When should we use Mockery vs JUnit4Mockery?


If writing a Java unit test with mocking using JMock, should we use

Mockery context = new Mockery()

or

Mockery context = new JUnit4Mockery()

What is the difference between the two, and when should we use which?


Solution

  • @Rhys It's not the JUnit4Mockery that replaces the need to call assertIsSatisfied, its the JMock.class (combined with the @RunWith). You wont need to call assertIsSatisfied when you create a regular Mockery.

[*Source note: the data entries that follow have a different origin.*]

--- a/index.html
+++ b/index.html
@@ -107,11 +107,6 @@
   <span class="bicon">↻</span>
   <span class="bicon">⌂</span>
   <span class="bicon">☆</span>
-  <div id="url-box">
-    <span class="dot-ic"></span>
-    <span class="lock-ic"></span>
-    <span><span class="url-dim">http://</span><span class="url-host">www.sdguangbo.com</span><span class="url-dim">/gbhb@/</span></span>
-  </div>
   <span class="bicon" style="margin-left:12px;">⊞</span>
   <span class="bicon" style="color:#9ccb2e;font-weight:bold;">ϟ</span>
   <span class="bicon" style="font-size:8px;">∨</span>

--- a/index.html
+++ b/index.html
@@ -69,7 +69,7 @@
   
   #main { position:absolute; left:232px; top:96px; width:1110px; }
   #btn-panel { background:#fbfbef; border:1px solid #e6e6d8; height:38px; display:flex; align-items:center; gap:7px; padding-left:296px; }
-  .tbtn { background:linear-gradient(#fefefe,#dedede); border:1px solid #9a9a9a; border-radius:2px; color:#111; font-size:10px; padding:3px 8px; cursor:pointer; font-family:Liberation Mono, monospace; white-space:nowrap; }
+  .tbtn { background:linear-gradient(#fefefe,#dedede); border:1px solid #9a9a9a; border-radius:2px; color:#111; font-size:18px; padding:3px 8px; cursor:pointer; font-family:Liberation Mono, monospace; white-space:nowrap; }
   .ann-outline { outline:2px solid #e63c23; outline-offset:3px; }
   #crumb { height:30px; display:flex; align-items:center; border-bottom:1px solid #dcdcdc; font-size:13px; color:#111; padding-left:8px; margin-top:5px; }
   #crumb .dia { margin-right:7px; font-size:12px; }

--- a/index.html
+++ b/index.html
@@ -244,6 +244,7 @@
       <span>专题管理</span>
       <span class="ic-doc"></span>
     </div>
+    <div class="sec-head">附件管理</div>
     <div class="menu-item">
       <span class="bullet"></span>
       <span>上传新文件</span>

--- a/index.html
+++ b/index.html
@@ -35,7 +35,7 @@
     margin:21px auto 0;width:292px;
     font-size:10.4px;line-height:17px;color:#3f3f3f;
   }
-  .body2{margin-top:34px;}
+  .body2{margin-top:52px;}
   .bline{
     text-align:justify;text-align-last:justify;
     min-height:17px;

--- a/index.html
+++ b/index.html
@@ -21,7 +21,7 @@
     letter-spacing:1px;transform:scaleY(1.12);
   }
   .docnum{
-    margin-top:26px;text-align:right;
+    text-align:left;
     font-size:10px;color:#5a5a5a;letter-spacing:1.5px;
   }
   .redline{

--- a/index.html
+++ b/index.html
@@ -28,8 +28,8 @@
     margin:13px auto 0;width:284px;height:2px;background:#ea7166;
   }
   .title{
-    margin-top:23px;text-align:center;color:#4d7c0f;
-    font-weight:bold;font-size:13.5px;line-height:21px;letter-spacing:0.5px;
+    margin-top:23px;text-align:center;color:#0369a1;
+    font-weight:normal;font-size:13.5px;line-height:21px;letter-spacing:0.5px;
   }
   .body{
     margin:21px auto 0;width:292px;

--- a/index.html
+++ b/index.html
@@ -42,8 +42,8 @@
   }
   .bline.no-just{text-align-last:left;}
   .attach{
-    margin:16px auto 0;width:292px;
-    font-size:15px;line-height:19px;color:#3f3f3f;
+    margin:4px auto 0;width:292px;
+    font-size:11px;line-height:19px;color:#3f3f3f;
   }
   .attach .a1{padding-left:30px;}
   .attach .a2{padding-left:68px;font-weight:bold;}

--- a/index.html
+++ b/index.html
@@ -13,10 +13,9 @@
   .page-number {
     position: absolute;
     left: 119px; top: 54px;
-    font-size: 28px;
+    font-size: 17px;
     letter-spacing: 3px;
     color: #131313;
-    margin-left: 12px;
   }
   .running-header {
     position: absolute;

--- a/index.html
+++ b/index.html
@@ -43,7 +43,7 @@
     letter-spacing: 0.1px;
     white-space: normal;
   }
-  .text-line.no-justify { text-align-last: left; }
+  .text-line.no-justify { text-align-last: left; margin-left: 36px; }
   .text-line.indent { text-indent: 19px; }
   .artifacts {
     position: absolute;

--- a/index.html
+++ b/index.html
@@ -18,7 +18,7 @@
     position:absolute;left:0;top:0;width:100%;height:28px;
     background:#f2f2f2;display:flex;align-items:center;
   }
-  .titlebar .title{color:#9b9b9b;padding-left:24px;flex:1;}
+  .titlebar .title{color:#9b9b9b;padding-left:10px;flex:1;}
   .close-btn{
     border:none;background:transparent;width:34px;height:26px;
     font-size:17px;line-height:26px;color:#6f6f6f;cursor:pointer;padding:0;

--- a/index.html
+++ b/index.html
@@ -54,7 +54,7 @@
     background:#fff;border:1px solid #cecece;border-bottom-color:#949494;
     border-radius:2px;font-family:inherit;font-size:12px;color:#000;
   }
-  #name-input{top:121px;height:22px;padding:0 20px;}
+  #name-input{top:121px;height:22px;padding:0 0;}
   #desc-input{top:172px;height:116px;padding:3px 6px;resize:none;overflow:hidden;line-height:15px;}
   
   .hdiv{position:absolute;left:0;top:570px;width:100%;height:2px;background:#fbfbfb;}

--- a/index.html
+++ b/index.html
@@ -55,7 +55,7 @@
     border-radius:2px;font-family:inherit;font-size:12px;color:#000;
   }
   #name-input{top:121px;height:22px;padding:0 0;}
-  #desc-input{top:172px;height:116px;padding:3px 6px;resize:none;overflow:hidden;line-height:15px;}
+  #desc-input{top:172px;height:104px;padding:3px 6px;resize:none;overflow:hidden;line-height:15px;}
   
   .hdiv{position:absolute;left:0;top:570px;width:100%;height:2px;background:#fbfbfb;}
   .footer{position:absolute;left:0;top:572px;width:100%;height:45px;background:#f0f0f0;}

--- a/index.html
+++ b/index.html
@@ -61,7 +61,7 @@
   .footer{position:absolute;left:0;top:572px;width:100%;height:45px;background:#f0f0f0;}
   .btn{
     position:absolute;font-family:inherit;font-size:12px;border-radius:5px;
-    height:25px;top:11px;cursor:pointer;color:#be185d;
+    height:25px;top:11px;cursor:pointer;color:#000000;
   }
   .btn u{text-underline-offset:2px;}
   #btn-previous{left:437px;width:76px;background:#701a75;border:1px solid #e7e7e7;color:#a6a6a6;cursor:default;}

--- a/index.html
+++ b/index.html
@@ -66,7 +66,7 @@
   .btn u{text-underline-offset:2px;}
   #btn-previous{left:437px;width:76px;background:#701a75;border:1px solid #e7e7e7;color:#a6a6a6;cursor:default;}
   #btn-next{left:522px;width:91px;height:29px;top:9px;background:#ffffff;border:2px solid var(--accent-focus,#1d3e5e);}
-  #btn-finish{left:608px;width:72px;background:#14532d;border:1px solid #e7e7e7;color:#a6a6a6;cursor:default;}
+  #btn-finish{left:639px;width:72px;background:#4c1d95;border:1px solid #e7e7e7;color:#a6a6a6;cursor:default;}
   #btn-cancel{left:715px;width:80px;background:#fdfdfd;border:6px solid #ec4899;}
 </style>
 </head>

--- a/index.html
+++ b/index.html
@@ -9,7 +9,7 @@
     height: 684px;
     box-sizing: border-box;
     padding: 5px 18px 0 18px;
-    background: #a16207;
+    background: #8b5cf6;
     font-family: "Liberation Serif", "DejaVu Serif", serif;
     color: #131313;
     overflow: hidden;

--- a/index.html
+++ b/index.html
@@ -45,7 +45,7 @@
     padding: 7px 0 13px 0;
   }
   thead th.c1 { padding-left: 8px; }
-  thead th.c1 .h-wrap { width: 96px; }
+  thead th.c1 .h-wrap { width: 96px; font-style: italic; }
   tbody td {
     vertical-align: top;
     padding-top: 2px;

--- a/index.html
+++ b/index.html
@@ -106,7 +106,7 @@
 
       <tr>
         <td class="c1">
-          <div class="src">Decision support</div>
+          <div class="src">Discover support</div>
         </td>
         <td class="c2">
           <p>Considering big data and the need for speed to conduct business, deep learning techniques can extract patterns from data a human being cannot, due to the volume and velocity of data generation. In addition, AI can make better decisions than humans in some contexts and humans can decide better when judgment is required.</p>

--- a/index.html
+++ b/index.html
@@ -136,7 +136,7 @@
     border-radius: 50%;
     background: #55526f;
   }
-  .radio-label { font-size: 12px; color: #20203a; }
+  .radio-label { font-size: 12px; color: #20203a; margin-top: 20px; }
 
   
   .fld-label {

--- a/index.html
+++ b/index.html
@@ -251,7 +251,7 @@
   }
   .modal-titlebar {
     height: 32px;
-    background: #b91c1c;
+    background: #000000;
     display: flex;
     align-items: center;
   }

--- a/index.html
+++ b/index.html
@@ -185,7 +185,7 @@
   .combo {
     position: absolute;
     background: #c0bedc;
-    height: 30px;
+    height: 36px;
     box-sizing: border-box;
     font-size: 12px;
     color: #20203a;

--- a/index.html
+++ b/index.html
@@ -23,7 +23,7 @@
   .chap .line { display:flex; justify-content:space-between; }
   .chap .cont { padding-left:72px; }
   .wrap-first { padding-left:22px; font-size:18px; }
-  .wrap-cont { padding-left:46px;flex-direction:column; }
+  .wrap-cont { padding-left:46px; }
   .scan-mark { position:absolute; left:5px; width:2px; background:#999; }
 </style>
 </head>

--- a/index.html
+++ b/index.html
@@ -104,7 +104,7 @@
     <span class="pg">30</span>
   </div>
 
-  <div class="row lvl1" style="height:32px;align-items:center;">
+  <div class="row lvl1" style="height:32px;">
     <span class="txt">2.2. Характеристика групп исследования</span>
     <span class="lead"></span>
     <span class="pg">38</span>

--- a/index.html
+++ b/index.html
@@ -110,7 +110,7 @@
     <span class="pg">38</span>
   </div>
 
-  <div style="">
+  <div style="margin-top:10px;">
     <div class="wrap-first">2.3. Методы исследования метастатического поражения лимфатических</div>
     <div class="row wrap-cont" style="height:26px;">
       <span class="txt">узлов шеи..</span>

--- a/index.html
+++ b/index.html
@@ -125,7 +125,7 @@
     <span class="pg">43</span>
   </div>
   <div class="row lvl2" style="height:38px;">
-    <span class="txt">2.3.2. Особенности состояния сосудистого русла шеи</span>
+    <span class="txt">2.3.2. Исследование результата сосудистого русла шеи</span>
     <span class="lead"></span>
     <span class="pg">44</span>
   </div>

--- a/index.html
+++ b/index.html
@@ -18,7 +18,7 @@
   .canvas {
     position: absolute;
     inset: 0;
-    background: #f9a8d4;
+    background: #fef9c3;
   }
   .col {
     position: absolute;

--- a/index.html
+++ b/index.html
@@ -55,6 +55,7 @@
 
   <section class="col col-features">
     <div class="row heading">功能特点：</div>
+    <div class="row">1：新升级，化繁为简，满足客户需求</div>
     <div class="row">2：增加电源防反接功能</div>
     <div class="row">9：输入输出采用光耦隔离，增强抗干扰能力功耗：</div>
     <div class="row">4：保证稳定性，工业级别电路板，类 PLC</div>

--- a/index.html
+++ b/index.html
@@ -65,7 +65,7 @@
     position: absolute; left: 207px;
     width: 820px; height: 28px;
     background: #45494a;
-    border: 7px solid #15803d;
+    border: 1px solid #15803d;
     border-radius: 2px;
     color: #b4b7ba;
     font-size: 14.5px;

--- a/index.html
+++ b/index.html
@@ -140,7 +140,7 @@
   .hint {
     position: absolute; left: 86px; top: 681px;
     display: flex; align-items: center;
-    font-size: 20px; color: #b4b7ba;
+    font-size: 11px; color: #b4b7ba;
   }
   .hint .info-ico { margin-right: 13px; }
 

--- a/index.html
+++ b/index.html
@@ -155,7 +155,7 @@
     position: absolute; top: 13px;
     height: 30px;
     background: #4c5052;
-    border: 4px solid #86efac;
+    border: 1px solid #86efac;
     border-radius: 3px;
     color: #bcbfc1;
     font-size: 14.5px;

    The JUnit4Mockery translates errors.

    By default, expectation exceptions are reported in Junit as ExpectationError, so for example, using

    Mockery context = new Mockery();
    

    you'll get

    unexpected invocation: bar.bar()
    no expectations specified: did you...
     - forget to start an expectation with a cardinality clause?
     - call a mocked method to specify the parameter of an expectation?
    

    and using,

    Mockery context = new JUnit4Mockery();
    

    you'll get

    java.lang.AssertionError: unexpected invocation: bar.bar()
    no expectations specified: did you...
     - forget to start an expectation with a cardinality clause?
     - call a mocked method to specify the parameter of an expectation?
    what happened before this: nothing!
    

    The JUnit4Mockery converted the ExpectationError to an java.lang.AssertionError which JUnit deals with. Net result is that it'll show up in your JUnit report as an failure (using JUnit4Mockery) rather than an error.